Ancora nel 1901 si procedette all’acquisto di uno stabile in via Paolo Gorini a Lodi, come sede del Noviziato e lì risiedette Ledovina. Il 20 maggio 1915 il Papa firmò il Decreto di lode e l’approvazione delle Costituzioni: la notizia fu recapitata a Lodi il 9 luglio, con gioia grande da parte di tutte le suore.
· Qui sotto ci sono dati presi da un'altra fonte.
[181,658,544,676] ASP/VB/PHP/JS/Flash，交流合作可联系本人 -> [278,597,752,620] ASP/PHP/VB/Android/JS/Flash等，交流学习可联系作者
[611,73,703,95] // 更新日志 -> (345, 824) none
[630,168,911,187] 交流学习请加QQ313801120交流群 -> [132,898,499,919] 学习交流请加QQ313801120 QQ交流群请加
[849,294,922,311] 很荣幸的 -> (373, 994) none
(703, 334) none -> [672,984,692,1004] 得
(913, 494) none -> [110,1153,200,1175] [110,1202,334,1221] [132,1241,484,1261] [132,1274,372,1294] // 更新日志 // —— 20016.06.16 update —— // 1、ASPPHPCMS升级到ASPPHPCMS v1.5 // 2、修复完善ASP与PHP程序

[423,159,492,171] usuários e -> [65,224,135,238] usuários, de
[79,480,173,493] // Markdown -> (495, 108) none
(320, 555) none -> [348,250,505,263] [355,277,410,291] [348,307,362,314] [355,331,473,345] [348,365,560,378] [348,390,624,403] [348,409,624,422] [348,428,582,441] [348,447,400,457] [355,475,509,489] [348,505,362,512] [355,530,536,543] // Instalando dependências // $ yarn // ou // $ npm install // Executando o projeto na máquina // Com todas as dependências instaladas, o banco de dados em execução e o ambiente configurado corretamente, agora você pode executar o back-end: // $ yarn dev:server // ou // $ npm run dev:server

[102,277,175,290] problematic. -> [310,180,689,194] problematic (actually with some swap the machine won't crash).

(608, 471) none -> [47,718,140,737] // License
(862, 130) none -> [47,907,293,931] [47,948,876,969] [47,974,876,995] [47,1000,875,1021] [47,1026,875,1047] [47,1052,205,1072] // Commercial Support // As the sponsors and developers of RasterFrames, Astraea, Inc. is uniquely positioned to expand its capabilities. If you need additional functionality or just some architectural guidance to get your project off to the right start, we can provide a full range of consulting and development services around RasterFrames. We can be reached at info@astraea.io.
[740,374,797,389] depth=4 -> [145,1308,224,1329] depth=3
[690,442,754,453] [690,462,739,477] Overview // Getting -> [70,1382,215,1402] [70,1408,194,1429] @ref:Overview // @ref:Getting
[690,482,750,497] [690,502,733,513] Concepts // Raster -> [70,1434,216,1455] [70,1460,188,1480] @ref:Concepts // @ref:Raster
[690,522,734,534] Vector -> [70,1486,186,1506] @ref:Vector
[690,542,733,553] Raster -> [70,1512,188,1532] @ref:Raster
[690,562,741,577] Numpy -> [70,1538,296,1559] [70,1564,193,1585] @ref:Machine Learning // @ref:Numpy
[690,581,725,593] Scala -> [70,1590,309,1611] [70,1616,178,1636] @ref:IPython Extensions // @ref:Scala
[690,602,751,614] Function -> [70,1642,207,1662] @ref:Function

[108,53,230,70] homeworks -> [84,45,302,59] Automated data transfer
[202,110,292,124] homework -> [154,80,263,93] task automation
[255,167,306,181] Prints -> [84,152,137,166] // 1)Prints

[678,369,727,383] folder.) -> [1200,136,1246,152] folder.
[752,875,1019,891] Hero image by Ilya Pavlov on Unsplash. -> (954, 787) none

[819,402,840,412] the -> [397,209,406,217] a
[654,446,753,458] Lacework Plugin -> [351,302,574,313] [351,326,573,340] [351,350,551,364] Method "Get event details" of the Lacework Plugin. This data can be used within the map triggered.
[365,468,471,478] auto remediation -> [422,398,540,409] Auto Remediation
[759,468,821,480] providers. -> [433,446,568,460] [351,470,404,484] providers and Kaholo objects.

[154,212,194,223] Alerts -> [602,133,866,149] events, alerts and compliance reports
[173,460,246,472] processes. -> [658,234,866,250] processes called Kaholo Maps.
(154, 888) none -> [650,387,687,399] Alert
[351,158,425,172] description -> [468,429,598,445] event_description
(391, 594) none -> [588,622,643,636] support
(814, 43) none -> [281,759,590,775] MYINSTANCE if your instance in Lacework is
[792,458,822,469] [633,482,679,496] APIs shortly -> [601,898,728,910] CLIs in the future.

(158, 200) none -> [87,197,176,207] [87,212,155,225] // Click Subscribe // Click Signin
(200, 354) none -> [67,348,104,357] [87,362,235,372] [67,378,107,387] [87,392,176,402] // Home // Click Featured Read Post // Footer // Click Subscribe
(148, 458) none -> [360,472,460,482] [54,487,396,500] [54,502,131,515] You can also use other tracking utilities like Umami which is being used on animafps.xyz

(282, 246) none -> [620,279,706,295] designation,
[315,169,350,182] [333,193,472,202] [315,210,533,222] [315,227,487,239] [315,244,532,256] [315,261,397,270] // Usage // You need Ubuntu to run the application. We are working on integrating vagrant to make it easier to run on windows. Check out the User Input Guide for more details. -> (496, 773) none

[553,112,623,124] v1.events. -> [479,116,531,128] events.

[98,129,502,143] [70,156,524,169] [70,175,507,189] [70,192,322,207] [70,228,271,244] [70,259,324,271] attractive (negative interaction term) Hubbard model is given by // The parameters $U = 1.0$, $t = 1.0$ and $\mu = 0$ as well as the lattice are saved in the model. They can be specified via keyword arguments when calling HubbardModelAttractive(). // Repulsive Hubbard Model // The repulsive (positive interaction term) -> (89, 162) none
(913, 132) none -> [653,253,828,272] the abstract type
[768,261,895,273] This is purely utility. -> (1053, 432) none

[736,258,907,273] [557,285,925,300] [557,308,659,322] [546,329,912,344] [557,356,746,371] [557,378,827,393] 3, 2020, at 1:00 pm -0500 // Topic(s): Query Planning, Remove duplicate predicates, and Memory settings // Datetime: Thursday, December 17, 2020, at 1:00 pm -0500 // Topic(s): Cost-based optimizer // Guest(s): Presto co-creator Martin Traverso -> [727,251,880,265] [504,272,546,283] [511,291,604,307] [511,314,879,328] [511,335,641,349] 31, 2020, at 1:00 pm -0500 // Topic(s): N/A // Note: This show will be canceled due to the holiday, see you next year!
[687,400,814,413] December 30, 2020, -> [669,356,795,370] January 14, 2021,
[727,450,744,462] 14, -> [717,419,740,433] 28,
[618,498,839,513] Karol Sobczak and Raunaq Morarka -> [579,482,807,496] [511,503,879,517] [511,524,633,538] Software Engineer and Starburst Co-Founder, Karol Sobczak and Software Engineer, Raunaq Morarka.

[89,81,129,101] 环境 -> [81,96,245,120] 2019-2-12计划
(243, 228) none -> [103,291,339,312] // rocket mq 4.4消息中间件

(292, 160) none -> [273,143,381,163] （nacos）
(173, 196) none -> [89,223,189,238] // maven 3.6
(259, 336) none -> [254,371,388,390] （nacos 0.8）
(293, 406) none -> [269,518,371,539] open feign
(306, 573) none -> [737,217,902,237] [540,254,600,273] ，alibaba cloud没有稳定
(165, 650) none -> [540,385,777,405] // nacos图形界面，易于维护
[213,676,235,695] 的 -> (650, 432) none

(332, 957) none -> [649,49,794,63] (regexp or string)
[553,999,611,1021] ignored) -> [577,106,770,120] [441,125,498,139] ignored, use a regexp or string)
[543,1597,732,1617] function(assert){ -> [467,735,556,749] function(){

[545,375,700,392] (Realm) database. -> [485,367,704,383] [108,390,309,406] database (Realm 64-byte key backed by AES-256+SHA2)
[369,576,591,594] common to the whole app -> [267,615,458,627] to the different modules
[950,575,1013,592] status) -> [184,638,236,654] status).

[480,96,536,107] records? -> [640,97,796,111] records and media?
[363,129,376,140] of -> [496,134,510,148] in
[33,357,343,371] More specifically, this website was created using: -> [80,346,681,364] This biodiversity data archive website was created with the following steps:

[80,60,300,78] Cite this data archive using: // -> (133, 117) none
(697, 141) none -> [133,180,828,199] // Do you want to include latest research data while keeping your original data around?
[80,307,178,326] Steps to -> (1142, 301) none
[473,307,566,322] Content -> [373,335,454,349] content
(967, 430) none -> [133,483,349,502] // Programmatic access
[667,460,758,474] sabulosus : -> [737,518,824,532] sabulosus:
La morte di don Vincenzo Grossi

Nel novembre 1917 madre Ledovina e la sua vicaria suor Giulia Contini dovettero correre a Vicobellignano: don Vincenzo Grossi era in fin di vita per una peritonite fulminante. Arrivarono nel tardo pomeriggio del 7 novembre, in tempo per poterlo assistere per due ore e poter parlare di alcune questioni circa l’Istituto e, dopo aver ricevuto il viatico, sentirlo sussurrare le sue ultime parole: «La via è aperta: bisogna andare».
Nella lettera circolare scritta di lì a poco, la Madre diede l’annuncio alle suore: «Siamo orfane! Teniamolo come modello! Queste sono alcune delle sue virtù: giovialità, semplicità, umiltà fino ad amare il disprezzo, noncuranza della propria stima; nascondimento nell’operare il bene delle anime. Teniamolo come Maestro e Guida».

Espansione dell’Istituto
Il 1921 vide il primo capitolo generale, in conformità a quanto richiesto dalla Santa Sede dopo il Decreto di Lode del 1915. Madre Ledovina venne riconfermata nell’incarico, e soprattutto l’Assemblea capitolare fu chiamata a preparare alcuni punti da proporre a tutte le suore e tutte le comunità per crescere nella identità di Figlie dell’Oratorio e nel senso di appartenenza.
Furono per lei anni intensissimi anche perché le richieste di aperture di comunità erano frequenti e in luoghi strategici. Gli ingressi di nuove candidate consentivano questa espansione ma occorreva dedicarsi alla loro formazione perché fosse solida e profonda, e inoltre bisognava verificare, visitando, l’attuazione dei progetti di apostolato delle comunità perché non si discostassero dal carisma originale.
A tutto questo si univa la preparazione dei documenti necessari per l’approvazione definitiva: relazioni dei Vescovi nelle cui diocesi erano presenti le comunità, relazioni della vita interna dell’Istituto e altri dati che riguardavano gli inizi e lo sviluppo. E madre Ledovina, benché coadiuvata da altre suore ne portava il peso morale e la responsabilità.
Nel 1922 fu presentato il plico, ma la risposta dalla Santa Sede giunse il 29 aprile 1926. Nello stesso anno venne aperta anche la prima casa nel sud Italia, in provincia di Potenza. Madre Ledovina non poté mai realizzare il desiderio di visitare questa e le successive case aperte nel Sud, a motivo della salute che da sempre diede segnali di fragilità. Seguiva personalmente la vita delle suore e delle comunità con una intensa corrispondenza. Durante il governo di madre Ledovina furono inaugurate 70 case in numerose Diocesi.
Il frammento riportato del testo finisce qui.